If I understand the problem correctly (and there's a good chance I don't...), the simplest solution might be to use a text widget.
Make the first line be a series of spaces the same length as the row. Use a couple of alternating tags (eg: "even" and "odd") to give each character an alternate color so they stand out from one another. The second line would be the header, and any remaining lines would be a couple lines of sample data.
Then, set up bindings on the first row to convert a space into an "x" when the user clicks on a character. If they click on an "x", convert it back to a space. They can then go and click on the character that is the start of each column. When the user is done, you can get the first line of the text widget and it will have an "x" for each column. You then just need a little function that translates that into whatever format you need.
It would look roughly like this (though obviously the colors would be different than what appears on this website)
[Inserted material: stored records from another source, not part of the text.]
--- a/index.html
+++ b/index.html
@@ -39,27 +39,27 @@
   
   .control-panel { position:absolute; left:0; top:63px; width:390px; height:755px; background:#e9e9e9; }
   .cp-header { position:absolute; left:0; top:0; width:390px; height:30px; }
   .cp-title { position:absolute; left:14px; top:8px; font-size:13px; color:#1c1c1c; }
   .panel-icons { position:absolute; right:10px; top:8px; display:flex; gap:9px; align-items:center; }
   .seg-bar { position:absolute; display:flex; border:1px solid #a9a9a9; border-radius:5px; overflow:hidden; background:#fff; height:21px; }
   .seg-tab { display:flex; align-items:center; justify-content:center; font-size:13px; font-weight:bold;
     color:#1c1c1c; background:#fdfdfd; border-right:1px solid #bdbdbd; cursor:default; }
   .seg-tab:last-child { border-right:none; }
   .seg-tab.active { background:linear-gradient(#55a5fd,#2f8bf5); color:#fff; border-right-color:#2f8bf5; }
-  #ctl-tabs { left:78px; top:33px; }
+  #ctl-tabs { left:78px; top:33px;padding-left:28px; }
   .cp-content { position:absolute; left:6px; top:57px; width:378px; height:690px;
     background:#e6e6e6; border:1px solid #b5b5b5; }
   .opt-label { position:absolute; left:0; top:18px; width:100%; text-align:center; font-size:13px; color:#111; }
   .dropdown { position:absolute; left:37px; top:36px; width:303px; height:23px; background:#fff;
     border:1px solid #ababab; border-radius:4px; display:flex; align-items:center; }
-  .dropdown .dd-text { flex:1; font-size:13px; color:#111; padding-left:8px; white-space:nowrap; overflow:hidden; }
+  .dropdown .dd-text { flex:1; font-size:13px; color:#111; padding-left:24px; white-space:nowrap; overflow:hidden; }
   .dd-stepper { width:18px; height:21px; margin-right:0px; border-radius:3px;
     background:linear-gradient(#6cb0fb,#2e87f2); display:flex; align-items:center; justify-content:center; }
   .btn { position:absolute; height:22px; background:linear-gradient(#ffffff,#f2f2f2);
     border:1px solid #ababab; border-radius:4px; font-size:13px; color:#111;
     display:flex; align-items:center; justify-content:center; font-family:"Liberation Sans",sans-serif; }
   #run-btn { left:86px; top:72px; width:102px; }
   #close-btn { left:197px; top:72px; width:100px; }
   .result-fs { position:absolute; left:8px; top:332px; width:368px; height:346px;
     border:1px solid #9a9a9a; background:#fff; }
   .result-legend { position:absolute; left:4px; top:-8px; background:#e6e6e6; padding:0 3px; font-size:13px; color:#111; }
Here's a quick hack to illustrate the general idea. It's a little sloppy but I think it illustrates the technique. When you run it, click on an area in the first row to set or clear a marker. This will cause the header to be highlighted in alternate colors for each marker.
编辑:我现在看到您正在寻找 GUI。我会将这个错误的答案留给后代。
edit: I now see that you are looking for a gui. I'll leave this incorrect answer for posterity.